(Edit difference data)

● ● ● ● ● ● ●

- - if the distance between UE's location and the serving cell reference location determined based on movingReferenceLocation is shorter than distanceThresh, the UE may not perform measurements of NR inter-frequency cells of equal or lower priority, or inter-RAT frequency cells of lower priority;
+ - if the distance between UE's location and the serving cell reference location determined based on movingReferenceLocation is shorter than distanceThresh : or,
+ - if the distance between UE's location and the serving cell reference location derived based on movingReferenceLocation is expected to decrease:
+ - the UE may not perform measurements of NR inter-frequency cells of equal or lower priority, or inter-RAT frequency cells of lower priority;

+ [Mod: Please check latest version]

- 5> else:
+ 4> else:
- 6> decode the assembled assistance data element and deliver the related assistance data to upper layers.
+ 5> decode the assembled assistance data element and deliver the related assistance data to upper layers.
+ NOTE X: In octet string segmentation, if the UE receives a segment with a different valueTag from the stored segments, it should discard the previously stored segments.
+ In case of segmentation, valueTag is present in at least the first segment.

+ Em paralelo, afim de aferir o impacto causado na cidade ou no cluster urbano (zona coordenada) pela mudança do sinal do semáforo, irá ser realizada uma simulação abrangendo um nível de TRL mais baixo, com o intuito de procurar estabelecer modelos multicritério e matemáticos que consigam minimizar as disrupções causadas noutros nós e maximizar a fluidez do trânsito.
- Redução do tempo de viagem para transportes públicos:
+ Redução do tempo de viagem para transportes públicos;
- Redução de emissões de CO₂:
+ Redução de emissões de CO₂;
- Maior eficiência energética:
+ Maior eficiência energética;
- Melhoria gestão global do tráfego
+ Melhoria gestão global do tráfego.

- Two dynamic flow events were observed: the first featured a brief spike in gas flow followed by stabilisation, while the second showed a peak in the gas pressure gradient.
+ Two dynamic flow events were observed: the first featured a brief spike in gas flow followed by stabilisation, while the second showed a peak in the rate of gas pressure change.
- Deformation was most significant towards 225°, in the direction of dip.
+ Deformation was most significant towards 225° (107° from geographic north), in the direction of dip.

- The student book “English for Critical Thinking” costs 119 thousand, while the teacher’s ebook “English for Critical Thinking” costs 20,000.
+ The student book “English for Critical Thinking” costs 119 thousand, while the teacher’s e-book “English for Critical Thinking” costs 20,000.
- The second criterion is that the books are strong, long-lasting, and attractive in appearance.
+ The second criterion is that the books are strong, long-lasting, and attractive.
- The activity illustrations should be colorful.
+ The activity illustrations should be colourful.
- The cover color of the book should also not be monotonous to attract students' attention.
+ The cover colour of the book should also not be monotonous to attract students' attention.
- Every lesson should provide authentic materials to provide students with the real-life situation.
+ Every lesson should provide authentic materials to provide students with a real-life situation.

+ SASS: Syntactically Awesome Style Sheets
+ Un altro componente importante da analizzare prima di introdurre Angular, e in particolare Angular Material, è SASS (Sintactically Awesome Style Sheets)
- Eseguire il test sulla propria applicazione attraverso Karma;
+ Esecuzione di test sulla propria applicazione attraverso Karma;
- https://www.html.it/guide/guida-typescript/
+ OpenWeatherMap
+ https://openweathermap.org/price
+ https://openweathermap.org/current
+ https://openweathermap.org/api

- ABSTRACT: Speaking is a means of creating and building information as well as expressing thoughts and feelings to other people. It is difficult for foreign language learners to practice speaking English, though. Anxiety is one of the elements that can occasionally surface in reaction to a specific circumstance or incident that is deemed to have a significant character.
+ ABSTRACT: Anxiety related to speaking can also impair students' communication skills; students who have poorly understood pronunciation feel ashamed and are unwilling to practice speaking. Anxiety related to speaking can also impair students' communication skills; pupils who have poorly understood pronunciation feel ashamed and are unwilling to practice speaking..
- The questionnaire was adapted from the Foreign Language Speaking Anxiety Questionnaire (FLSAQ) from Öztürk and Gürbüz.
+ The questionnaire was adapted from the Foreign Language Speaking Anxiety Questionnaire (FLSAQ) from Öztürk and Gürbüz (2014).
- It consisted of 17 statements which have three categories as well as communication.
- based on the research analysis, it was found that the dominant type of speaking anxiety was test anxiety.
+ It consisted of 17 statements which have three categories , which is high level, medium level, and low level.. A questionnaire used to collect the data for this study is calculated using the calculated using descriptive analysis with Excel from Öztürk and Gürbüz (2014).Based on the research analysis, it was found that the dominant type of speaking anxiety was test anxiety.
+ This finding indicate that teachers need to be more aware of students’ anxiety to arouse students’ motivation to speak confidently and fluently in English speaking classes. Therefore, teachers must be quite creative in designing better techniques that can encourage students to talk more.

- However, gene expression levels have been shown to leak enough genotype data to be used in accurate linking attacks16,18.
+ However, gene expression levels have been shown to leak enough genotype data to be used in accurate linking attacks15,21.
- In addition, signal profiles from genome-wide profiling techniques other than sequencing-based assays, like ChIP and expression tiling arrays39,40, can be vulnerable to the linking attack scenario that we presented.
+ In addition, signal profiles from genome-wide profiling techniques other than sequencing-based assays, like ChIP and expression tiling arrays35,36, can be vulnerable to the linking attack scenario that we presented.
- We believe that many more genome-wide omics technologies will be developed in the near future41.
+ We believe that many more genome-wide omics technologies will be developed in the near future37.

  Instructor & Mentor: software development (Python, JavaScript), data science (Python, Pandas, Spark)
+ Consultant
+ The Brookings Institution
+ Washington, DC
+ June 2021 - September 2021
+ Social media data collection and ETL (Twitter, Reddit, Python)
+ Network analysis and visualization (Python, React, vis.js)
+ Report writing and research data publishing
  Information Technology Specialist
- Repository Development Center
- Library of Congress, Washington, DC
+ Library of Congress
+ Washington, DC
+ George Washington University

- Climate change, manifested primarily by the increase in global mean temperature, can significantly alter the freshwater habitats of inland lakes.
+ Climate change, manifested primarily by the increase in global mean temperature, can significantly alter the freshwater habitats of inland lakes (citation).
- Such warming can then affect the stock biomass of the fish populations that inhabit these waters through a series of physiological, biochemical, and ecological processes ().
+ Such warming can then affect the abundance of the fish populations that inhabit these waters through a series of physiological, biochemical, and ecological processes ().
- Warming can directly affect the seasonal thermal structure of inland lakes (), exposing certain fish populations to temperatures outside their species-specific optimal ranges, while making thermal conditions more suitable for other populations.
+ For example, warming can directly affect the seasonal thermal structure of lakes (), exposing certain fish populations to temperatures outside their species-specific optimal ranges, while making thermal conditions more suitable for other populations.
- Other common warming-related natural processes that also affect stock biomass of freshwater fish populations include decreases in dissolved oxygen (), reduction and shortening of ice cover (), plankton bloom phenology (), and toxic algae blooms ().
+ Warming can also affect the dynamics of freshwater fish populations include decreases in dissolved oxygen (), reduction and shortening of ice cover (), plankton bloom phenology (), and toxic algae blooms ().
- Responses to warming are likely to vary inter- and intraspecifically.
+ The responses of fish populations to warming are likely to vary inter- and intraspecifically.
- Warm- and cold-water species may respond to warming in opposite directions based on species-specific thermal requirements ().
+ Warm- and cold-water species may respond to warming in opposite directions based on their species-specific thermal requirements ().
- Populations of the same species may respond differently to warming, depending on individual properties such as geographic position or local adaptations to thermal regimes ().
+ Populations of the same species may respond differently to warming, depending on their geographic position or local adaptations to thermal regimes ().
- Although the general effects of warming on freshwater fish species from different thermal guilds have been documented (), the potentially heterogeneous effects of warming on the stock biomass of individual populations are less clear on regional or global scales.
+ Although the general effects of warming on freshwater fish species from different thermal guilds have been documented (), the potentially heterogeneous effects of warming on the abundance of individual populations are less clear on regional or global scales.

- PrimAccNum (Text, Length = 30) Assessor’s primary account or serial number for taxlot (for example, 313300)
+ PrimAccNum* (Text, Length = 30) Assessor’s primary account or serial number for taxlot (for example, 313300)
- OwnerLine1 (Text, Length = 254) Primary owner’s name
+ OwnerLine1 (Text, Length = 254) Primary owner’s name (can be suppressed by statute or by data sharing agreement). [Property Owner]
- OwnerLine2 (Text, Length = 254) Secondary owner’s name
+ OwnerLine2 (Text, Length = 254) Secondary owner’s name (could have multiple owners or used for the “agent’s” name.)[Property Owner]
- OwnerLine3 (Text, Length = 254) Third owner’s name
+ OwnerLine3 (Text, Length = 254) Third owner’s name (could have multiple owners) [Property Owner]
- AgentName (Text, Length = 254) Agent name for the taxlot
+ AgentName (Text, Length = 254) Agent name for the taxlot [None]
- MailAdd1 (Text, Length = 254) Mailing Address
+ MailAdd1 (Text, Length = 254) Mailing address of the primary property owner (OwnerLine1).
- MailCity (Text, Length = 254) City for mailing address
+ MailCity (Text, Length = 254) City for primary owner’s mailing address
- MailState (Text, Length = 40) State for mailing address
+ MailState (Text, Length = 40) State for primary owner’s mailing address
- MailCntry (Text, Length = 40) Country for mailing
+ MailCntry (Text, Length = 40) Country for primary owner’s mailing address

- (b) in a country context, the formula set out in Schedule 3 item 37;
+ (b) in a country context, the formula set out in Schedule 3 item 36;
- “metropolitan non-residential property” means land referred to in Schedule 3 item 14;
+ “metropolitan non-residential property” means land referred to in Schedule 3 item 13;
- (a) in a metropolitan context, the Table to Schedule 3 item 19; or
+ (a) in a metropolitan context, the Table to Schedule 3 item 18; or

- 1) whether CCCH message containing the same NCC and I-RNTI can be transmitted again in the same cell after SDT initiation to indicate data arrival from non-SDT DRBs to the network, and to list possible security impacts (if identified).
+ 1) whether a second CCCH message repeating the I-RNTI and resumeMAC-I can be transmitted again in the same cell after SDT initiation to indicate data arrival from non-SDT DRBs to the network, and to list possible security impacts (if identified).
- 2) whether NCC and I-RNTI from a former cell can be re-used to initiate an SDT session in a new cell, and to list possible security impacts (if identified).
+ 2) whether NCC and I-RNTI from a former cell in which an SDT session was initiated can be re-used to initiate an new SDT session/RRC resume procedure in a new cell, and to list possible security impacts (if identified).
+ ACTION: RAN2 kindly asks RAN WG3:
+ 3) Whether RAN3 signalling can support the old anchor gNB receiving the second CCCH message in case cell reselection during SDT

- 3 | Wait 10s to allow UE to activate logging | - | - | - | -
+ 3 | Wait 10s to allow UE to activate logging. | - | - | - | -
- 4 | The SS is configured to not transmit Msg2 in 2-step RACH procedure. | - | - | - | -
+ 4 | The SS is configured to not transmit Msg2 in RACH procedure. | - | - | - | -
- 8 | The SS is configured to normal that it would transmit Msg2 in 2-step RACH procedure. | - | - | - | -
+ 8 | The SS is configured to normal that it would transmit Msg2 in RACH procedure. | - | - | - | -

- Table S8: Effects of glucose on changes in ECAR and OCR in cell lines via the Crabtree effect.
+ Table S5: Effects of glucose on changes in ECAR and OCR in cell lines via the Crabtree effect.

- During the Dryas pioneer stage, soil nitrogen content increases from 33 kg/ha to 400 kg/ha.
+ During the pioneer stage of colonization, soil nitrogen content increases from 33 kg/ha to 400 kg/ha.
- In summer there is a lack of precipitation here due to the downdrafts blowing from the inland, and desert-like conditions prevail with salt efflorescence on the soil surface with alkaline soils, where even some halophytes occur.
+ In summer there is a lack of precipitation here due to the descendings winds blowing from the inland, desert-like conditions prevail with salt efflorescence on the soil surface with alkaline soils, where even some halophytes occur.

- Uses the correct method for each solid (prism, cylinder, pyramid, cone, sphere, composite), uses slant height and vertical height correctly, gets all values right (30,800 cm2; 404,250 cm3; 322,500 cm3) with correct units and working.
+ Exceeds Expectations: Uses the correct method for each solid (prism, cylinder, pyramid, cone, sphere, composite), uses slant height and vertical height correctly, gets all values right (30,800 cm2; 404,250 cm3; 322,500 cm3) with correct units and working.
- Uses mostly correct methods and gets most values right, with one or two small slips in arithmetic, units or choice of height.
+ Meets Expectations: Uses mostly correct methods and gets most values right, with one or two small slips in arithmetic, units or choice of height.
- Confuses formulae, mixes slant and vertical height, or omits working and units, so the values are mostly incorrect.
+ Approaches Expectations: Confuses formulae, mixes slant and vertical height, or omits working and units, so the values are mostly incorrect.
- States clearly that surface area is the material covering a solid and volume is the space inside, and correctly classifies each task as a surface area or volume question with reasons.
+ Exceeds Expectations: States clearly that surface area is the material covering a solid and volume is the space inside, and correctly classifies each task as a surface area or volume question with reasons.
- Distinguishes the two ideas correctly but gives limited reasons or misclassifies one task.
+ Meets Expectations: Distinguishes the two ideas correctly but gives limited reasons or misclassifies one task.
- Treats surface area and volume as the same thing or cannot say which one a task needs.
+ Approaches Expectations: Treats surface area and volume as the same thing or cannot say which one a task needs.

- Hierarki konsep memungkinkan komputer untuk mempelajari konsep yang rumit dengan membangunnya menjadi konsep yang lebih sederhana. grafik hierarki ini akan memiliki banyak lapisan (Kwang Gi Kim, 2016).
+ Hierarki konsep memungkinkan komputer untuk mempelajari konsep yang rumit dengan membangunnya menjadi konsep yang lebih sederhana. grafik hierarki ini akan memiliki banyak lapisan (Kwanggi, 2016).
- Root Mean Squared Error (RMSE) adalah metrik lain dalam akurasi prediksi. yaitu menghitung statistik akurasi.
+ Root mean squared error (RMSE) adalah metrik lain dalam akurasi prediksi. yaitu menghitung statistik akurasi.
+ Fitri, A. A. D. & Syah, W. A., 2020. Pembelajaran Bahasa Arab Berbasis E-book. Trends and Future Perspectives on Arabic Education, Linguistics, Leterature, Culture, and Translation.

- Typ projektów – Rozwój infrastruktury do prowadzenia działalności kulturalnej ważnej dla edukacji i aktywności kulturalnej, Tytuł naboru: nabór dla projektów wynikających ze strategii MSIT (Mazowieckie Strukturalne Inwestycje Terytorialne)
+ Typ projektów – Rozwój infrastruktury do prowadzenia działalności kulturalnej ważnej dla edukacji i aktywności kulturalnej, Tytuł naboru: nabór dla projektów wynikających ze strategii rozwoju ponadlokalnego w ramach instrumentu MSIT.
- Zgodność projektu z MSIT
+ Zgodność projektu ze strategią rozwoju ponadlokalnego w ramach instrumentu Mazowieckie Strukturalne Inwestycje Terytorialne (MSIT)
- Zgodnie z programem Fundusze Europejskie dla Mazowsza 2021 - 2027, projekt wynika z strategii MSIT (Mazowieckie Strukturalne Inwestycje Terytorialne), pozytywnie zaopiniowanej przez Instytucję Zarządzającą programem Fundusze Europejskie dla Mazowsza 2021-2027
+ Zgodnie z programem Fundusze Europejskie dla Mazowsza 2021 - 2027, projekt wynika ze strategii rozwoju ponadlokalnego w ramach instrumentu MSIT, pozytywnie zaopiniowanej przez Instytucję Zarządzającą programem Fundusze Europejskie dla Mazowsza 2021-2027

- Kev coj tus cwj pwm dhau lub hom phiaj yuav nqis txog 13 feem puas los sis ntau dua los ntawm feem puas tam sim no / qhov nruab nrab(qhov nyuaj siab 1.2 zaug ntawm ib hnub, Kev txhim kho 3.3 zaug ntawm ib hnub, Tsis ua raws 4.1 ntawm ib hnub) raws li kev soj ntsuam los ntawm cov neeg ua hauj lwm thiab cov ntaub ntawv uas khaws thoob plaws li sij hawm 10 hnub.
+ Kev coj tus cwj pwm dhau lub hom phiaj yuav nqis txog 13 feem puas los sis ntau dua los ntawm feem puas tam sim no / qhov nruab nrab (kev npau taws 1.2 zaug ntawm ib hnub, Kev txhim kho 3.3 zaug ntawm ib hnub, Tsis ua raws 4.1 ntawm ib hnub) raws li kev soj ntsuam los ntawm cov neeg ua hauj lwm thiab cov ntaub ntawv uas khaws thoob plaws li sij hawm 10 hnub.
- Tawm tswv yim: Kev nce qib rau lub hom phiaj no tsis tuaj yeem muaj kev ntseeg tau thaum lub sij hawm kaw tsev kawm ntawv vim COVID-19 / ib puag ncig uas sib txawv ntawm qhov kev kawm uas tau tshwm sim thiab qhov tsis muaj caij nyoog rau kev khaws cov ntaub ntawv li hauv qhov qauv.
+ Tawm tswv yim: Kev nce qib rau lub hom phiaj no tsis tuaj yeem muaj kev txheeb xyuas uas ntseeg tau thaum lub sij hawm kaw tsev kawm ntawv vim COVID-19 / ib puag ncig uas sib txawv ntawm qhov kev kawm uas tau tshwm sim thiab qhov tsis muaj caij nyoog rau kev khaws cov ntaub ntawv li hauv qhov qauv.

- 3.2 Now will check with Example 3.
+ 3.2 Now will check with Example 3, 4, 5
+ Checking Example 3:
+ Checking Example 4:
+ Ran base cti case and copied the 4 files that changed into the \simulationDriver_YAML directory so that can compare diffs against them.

● ● ● ● ● ● ●

* [Problem to work on]: Pull every line holding "ncig" out of the records.

* [Your response]:
- Tawm tswv yim: Kev nce qib rau lub hom phiaj no tsis tuaj yeem muaj kev ntseeg tau thaum lub sij hawm kaw tsev kawm ntawv vim COVID-19 / ib puag ncig uas sib txawv ntawm qhov kev kawm uas tau tshwm sim thiab qhov tsis muaj caij nyoog rau kev khaws cov ntaub ntawv li hauv qhov qauv.
+ Tawm tswv yim: Kev nce qib rau lub hom phiaj no tsis tuaj yeem muaj kev txheeb xyuas uas ntseeg tau thaum lub sij hawm kaw tsev kawm ntawv vim COVID-19 / ib puag ncig uas sib txawv ntawm qhov kev kawm uas tau tshwm sim thiab qhov tsis muaj caij nyoog rau kev khaws cov ntaub ntawv li hauv qhov qauv.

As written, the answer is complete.